The free market ideology that Moyo objected to also pervades the discussion of land, particularly around tenure. The policy announces a programme of what Biti terms ‘giving title’ in his Hot Seat interview transcript: “Number three, give title, give title to everyone who owns land right now. Give title, Zanu PF is refusing to give title even long leases because it is using land as a political field”. But it’s not at all clear what this really means, as while the document refers to the intention “to design and universalize a system of tenure” (p. 48) across all land categories in order to deliver, it argues, security of tenure, opportunities for collateral and so on, in other sections there are commitments to some form of village tenure in communal areas, leases in resettlement lands and freehold tenure elsewhere.

Underlying this all is the familiar argument about the importance of private property rights (title, title, title). This has of course been long challenged, both in Zimbabwe and beyond. There is no strong evidence that there is an automatic causal relation between private property rights and economic growth and investment, despite the influential arguments of de Soto and others. Instead the relationship between property rights, investment and economic growth is much more complex, and is conditioned by wider factors, such as political stability, the investment environment, local institutional arrangements for land access, and so on. Embarking on expensive cadastral surveys and land administration exercises is very often a big mistake, as study after study has shown. There are plenty of other routes to the same end that are more effective and cheaper. As Professor Rukuni (and many, many others) have long argued, a differentiated response is required that accepts multiform tenure, but does not go down the risky route of mass land titling.

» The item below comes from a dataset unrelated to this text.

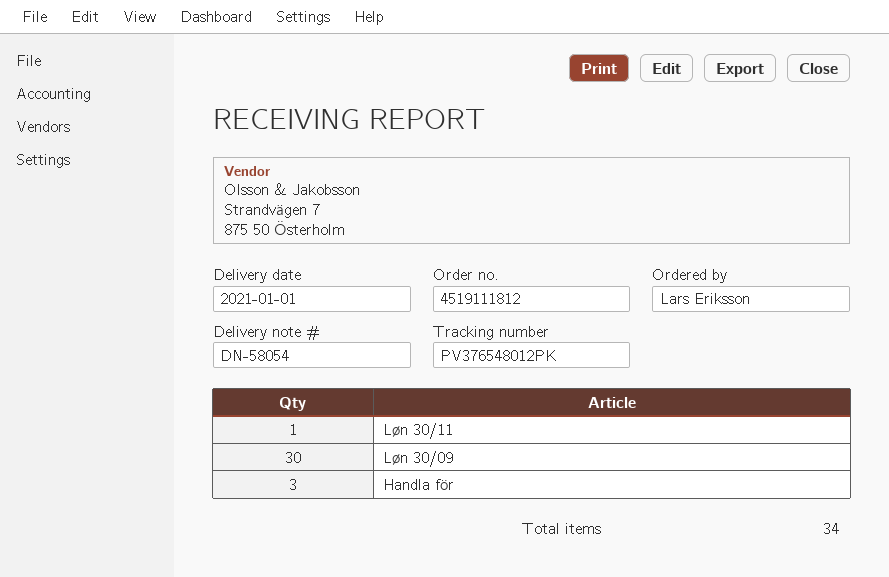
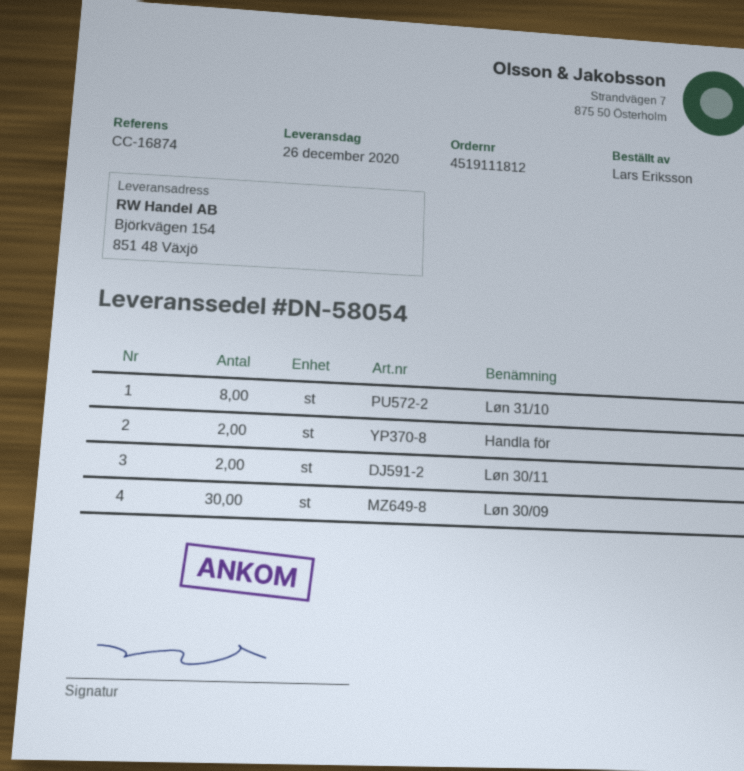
delivery date: 2021-01-01 -> 2020-12-26
Løn 30/11: 1 -> 2
Handla för: 3 -> 2
Løn 31/10: none -> 8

In other areas, there is confusion too. The policy position on compensation seems to contradict the newly agreed Constitution, by arguing that compensation must account for not only ‘improvements’ but the land itself, across all areas, and not just investment areas (BIPPAs). It’s not totally clear in the document, but Biti in his Hot Seat interview, seemed to confirm this impression. Equally the policy suggests leases will be issued in A1, A2 and old resettlement areas and “leaseholders will be required to contribute to the payment of compensation to the original owners in order to legalise such arrangements” (p. 54). Despite the very sensible formula propounded by Professor Rukuni again, and largely agreed by key stakeholders, the MDC seem to have backtracked on this, opening themselves up to a long and protracted process that will be difficult to resolve sensibly. This strikes me as a big mistake, as most players want a quick resolution to this crucial issue, with compensation paid swiftly on the basis of a clear formula.

Other areas of land policy repeat existing policy, and the Constitutional provisions, including allowing for land ownership by all Zimbabweans, whatever their racial origins, the requirement for a land audit, the establishment of a Land Commission, a restriction on maximum farm sizes and a limit of one farm owned per person. All of this is at least notionally accepted by all actors. The challenge for an incoming government will be to implement these provisions, and it is good that the MDC-T is committed to doing so.

If the document is a draft and discussions are ongoing, then there is a chance presumably to debate, adapt and change the document. It is good that it is out in the open and can be subject to scrutiny. Indeed it is the only policy prospectus from across the political parties that is available. However, it does need some serious further thought.